Innate immunity pathways activate cell proliferation after penetrating traumatic brain injury in adult Drosophila

We are utilizing an adult penetrating traumatic brain injury (PTBI) model in Drosophila to investigate regenerative mechanisms after damage to the central brain. Here, we focus on cell proliferation as an early event in the regenerative process. To identify pathways that could trigger cell proliferation following PTBI, we utilized bulk RNA-Seq. We find that transcript levels for components of both Toll and Immune Deficiency (Imd) innate immunity pathways are rapidly and highly upregulated post-PTBI. We then tested mutants for the NF-κB transcription factors of the Toll and Imd pathways, Dorsal-related immunity factor (Dif) and Relish (Rel), respectively. We find that loss of either Dif or Rel results in loss of cell proliferation after injury and identify tissue-specific requirements for Dif and Rel.

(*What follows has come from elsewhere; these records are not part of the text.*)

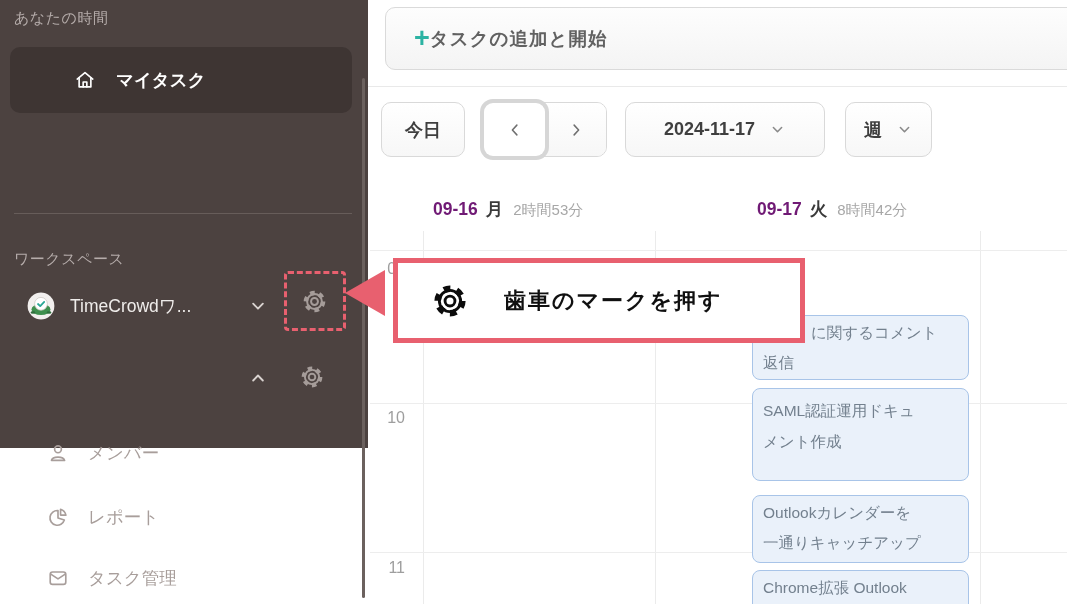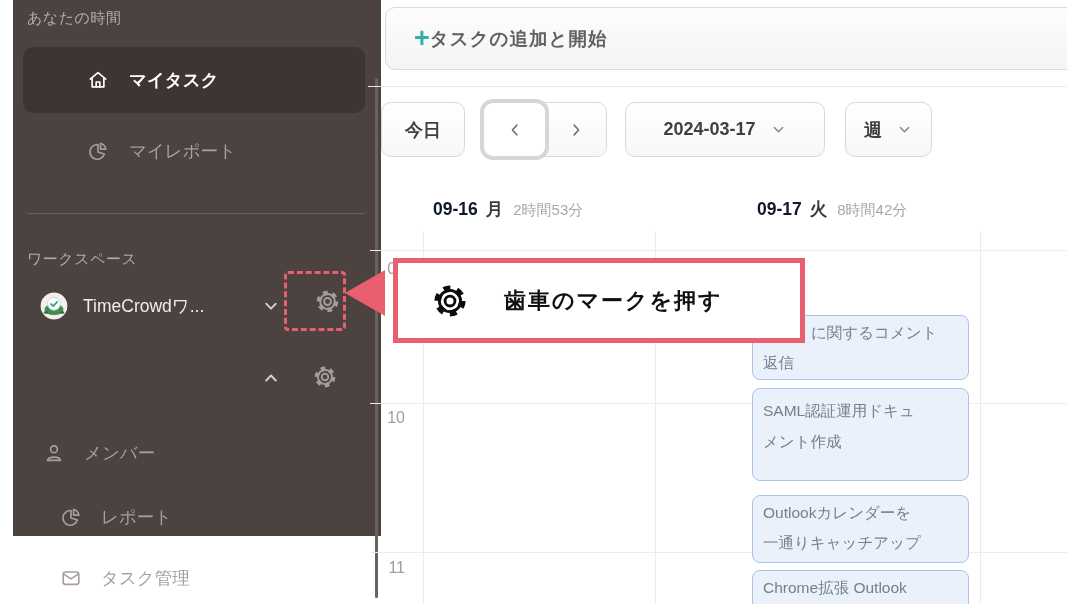"あなたの時間" .sidebar { height: 536px -> 448px; margin-left: 13px -> none }
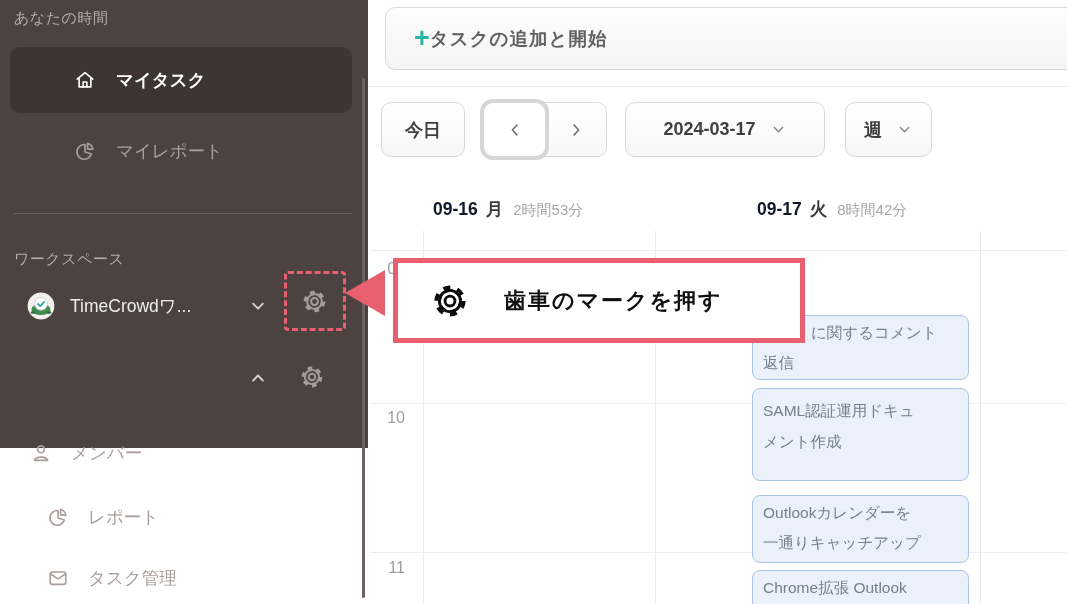"2024-03-17" span { text: 2024-03-17 -> 2024-11-17 }
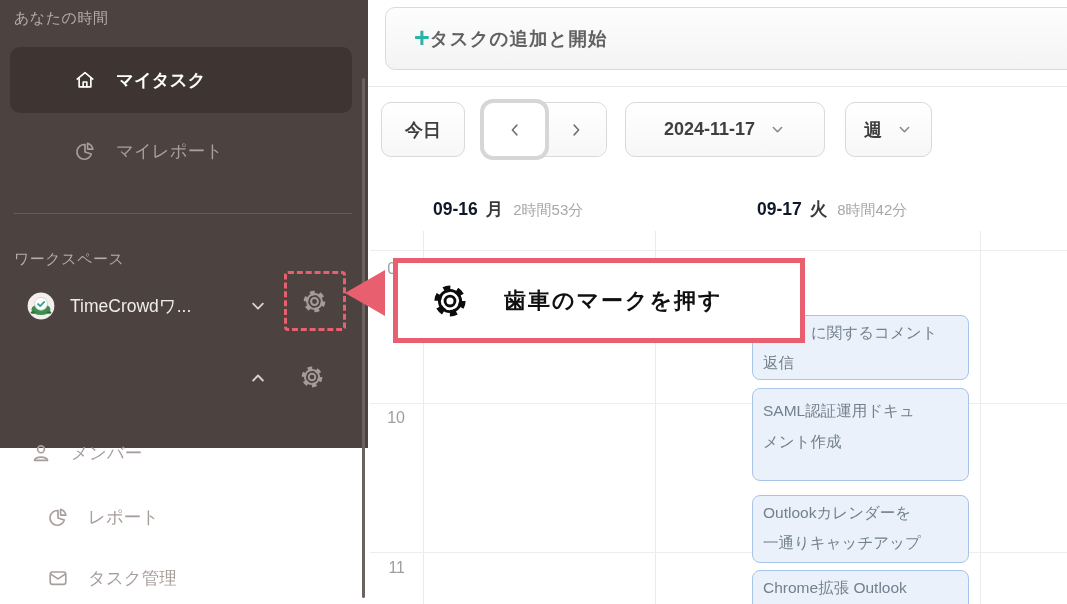"マイレポート" div.side-row { html: <div> <span> <svg> <use></use> </svg> </span> <span>マイレポート</span> </div> -> none }
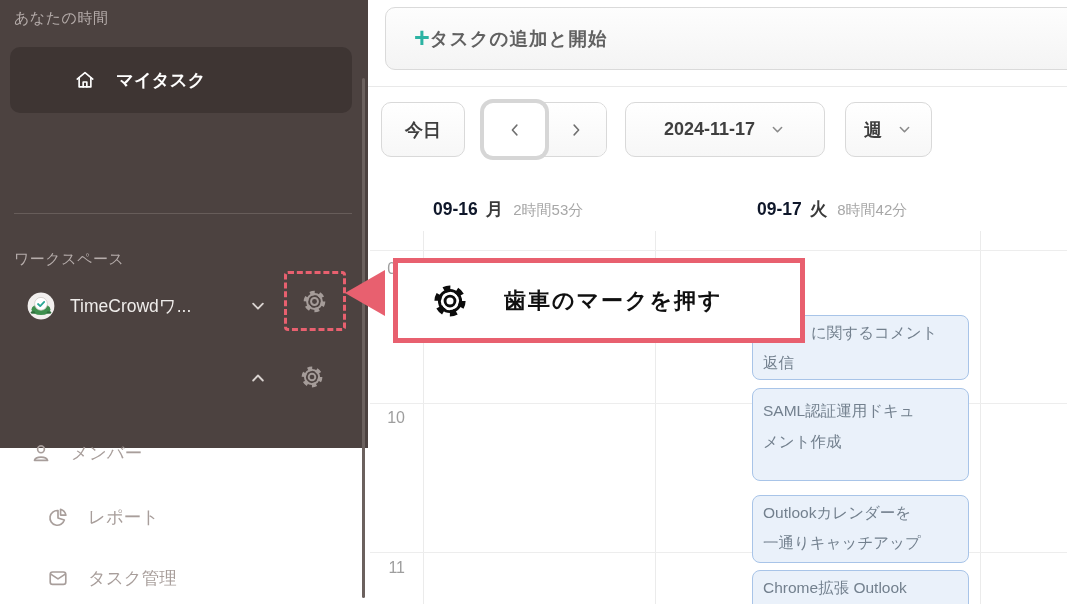"09-16" .day-header .d { color: #0f172a -> #701a75 }
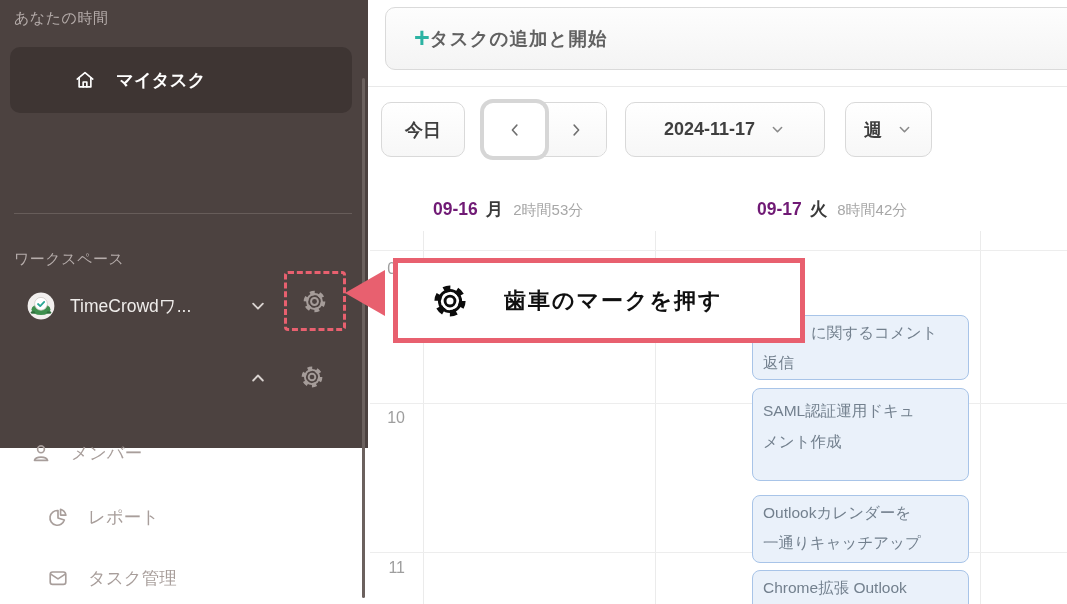"メンバー" div.sub-row { left: 30px -> 47px }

In addition, while the canonical downstream targets of Drosophila innate immune signalling, the antimicrobial peptides (AMPs), are upregulated following PTBI, their levels revert to near baseline within 24 hr. Taken together, these results indicate that the innate immunity pathways play an integral role in the regenerative response and that this response may not require the antimicrobial peptides. Innate immunity previously has been implicated as both a potentiator and an inhibitor of regenerative processes. Our work suggests that modulation of innate immunity may be essential to prevent adverse outcomes. Thus, this work is likely to inform future experiments to dissect regenerative mechanisms in higher organisms as well as in Drosophila.